Der angedachte Fonds soll kriselnden Euro-Ländern unabhängig von der Europäischen Zentralbank (EZB) Hilfen anbieten, diese aber mit strengen Bedingungen verknüpfen. Es sollen Sicherheiten hinterlegt werden können, etwa Goldreserven oder Anteile von Staatsunternehmen. Der Fonds soll Anleihen platzieren können, und die Euro-Länder würden mit Bürgschaften haften. Vergangene Woche hatte sich der EU-Gipfel darauf verständigt, auch für die Zeit nach 2013 einen Rettungsfonds bereitzustellen. Einzelheiten des Krisenmechanismus sollen bis März beschlossen werden – das BMF-Papier ist eine Überlegung in diesem Kontext. Offen blieb bisher, um wie viel Geld es gehen soll. Derzeit können EU und Internationaler Währungsfonds Kredite von bis zu 750 Milliarden Euro mobilisieren. Trotzdem wird an den Finanzmärkten immer wieder gegen den Euro spekuliert.

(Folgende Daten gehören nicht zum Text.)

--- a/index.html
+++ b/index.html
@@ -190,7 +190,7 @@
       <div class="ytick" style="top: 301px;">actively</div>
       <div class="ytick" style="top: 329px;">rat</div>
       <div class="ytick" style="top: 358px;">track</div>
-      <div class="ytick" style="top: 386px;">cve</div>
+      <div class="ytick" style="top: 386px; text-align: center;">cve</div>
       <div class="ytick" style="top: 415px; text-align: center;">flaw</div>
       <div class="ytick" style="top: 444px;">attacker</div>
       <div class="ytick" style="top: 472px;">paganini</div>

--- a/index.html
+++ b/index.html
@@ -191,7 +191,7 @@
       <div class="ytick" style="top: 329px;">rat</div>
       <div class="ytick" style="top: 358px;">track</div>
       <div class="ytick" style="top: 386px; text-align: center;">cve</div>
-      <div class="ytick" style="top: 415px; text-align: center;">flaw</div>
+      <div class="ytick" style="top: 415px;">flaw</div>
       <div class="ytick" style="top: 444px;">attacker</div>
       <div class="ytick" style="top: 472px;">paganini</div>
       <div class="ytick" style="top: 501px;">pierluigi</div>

Frankreich forciert unterdessen offenbar wieder stärker die Idee einer eigenen Wirtschaftsregierung für die EU. Die französische Finanzministerin Christine Lagarde hatte dem „Wall Street Journal“ vor einer Woche gesagt, es sei ein „allzu beliebtes Spiel“, Brüssel und die nationalen Parlamente gegeneinander auszuspielen. „Wir sind Brüssel. Also muss das aufhören.“ Die Geschichte der Vereinigten Staaten von Amerika zitierte sie als Vorbild für den notwendigen Einigungsprozess.

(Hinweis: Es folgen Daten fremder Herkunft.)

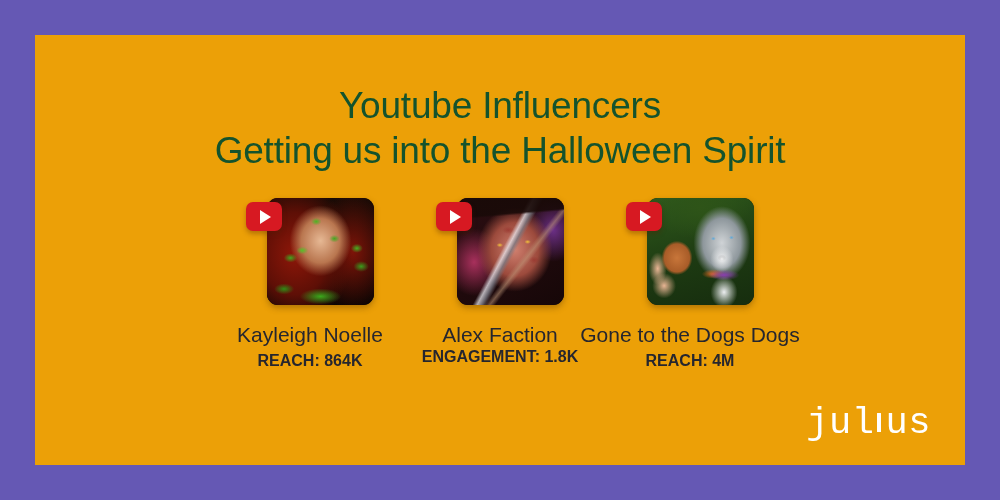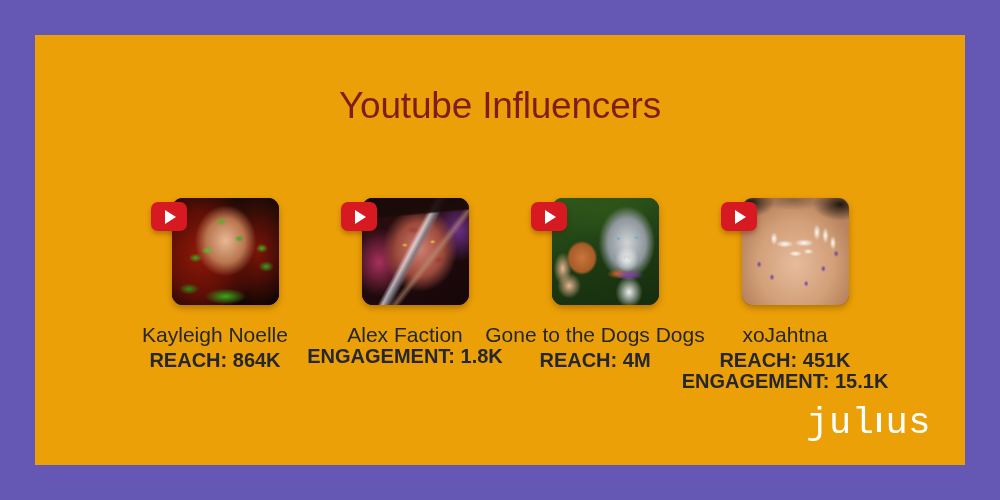--- a/index.html
+++ b/index.html
@@ -37,7 +37,7 @@
     top: 48px;
     width: 930px;
     text-align: center;
-    color: #7f1d1d;
+    color: #14532d;
     font-size: 37px;
     font-weight: 400;
     line-height: 45px;

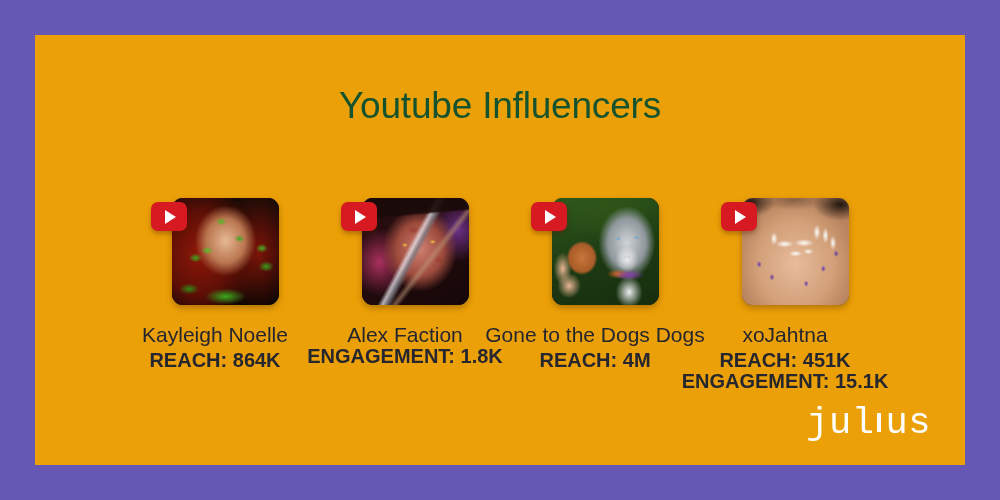--- a/index.html
+++ b/index.html
@@ -278,6 +278,7 @@
 
     <div class="title-block">
       <span class="title-line">Youtube Influencers</span>
+      <span class="title-line">Getting us into the Halloween Spirit</span>
     </div>
 
     <div class="cards">

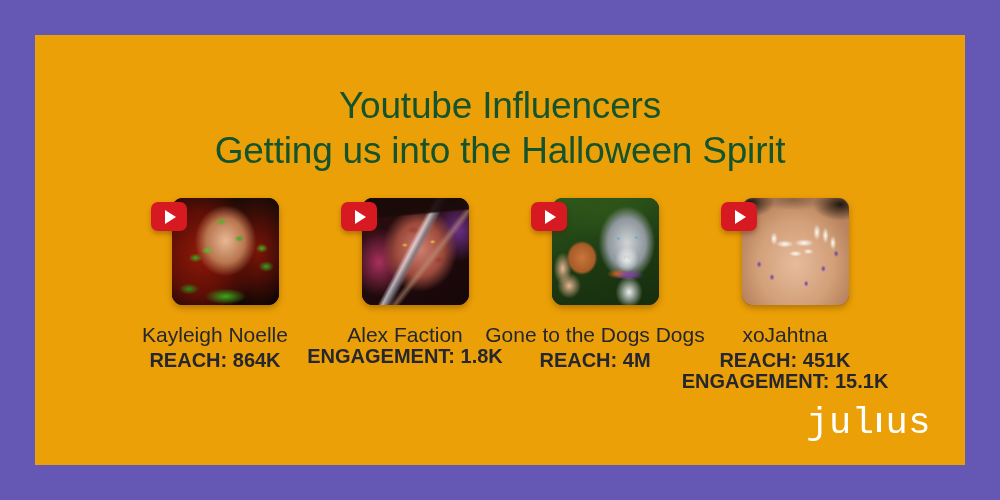--- a/index.html
+++ b/index.html
@@ -322,19 +322,6 @@
         <div class="card-stat reach">REACH: 4M</div>
       </div>
 
-      <div class="card">
-        <div class="thumb-wrap">
-          <div class="thumb">
-            <div class="thumb-art art-skeleton"></div>
-          </div>
-          <div class="play-badge">
-            <span class="play-tri"></span>
-          </div>
-        </div>
-        <div class="card-name">xoJahtna</div>
-        <div class="card-stat reach">REACH: 451K</div>
-        <div class="card-stat">ENGAGEMENT: 15.1K</div>
-      </div>
 
     </div>
 

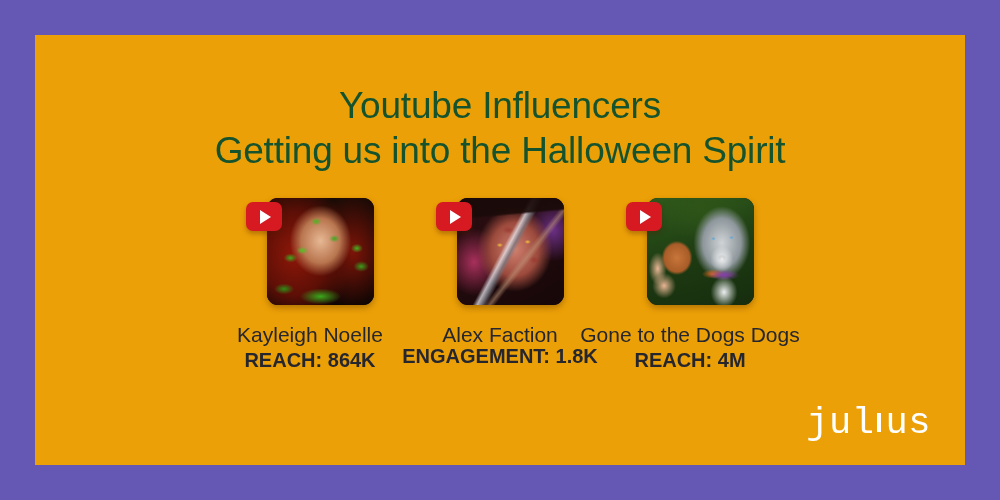--- a/index.html
+++ b/index.html
@@ -116,7 +116,7 @@
   }
   .card-stat {
     color: #26262e;
-    font-size: 20px;
+    font-size: 16px;
     font-weight: 700;
     line-height: 21px;
     white-space: nowrap;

Finanzminister Wolfgang Schäuble (CDU) und Lagarde wollten sich am Donnerstag bei einem Treffen in Straßburg abstimmen. Im Sommer war der Eindruck entstanden, Bundeskanzlerin Angela Merkel (CDU) habe die französische Idee einer europäischen Wirtschaftsregierung in einem Gespräch mit Präsident Nicolas Sarkozy weitgehend entkräften können.